ECLI:NL:TADRARL:2023:269 Raad van Discipline Arnhem-Leeuwarden 22-856/AL/MN

ECLI: ECLI:NL:TADRARL:2023:269
Datum uitspraak: 02-10-2023
Datum publicatie: 02-11-2023
Zaaknummer(s): 22-856/AL/MN
Onderwerp: Zorg voor de cliënt, subonderwerp: Kwaliteit van de dienstverlening
Beslissingen: Regulier
Inhoudsindicatie: Klacht over eigen advocaat. Klager heeft verweerder opdracht gegeven tijdig pro forma beroep in te stellen tegen 2 vonnissen. Na ontvangst van de stukken heeft een kantoorgenoot van verweerder – die op dat moment afwezig was - aan klager geadviseerd het hoger beroep niet door te zetten en hem gewezen op de mogelijkheid de zaak voor de eerst dienende dag in te trekken en op de mogelijkheid van de wederpartij om de zaak te vervroegen. De dagvaardingen zijn op verzoek van klager toch uitgebracht. Klager heeft verweerder verzocht hem de originele exploten toe te zenden. Dezelfde kantoorgenoot van verweerder heeft dat geweigerd en aan klager gevraagd wie de opvolgend advocaat was zodat hij ze aan hem/haar kon zenden. Voor de eerst dienende dag heeft de wederpartij in beide zaken een exploot van anticipatie uitgebracht en de zaak vervolgens aangebracht. Klager had daardoor geen belang meer bij afgifte van de originele exploten. Klacht ongegrond.

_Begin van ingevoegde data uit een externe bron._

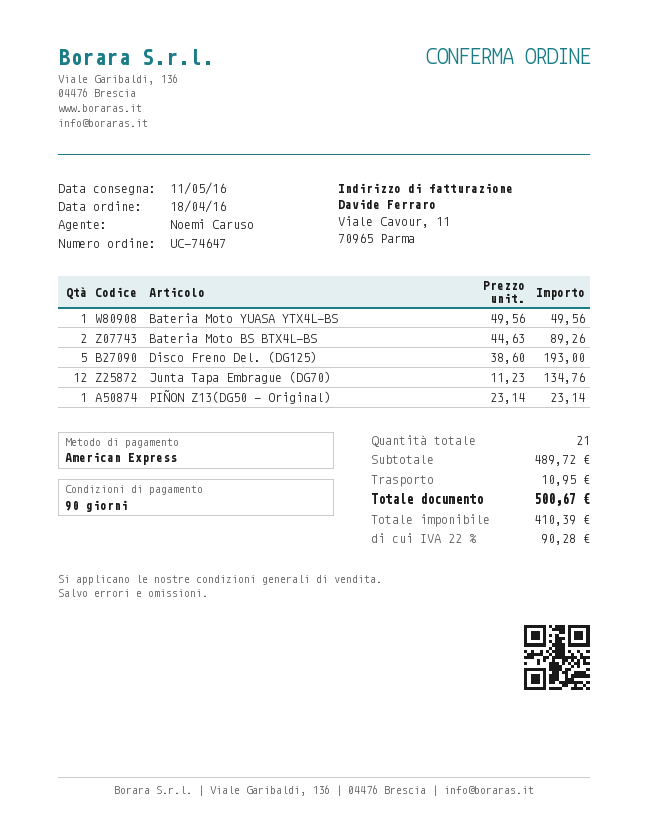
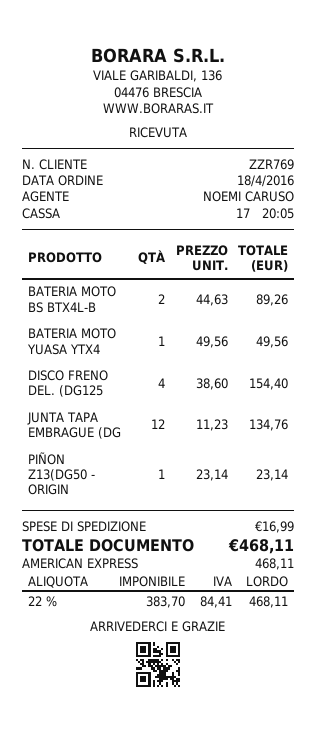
Disco Freno Del. (DG125): 5 x 38.60 = 193.00 -> 4 x 38.60 = 154.40
shipping: 10.95 -> 16.99
net: 410.39 -> 383.70
tax: 22% = 90.28 -> 22% = 84.41
total: 500.67 -> 468.11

Beslissing van de Raad van Discipline in het ressort Arnhem Leeuwarden van 2 oktober 2023
in de zaak 22-856/AL/MN
naar aanleiding van de klacht van:

klager
over
verweerder

1 VERLOOP VAN DE PROCEDURE
1.1 Op 31 mei 2022 heeft klager bij de deken van de Orde van Advocaten in het arrondissement Midden-Nederland (hierna: de deken) een klacht ingediend over verweerder.
1.2 Op 27 oktober 2022 heeft de raad het klachtdossier met kenmerk Z 1953042/FB/SD van de deken ontvangen.
1.3 De klacht is behandeld op de zitting van de raad van 12 juni 2023. Daarbij waren klager en verweerder aanwezig. Van de behandeling is proces-verbaal opgemaakt.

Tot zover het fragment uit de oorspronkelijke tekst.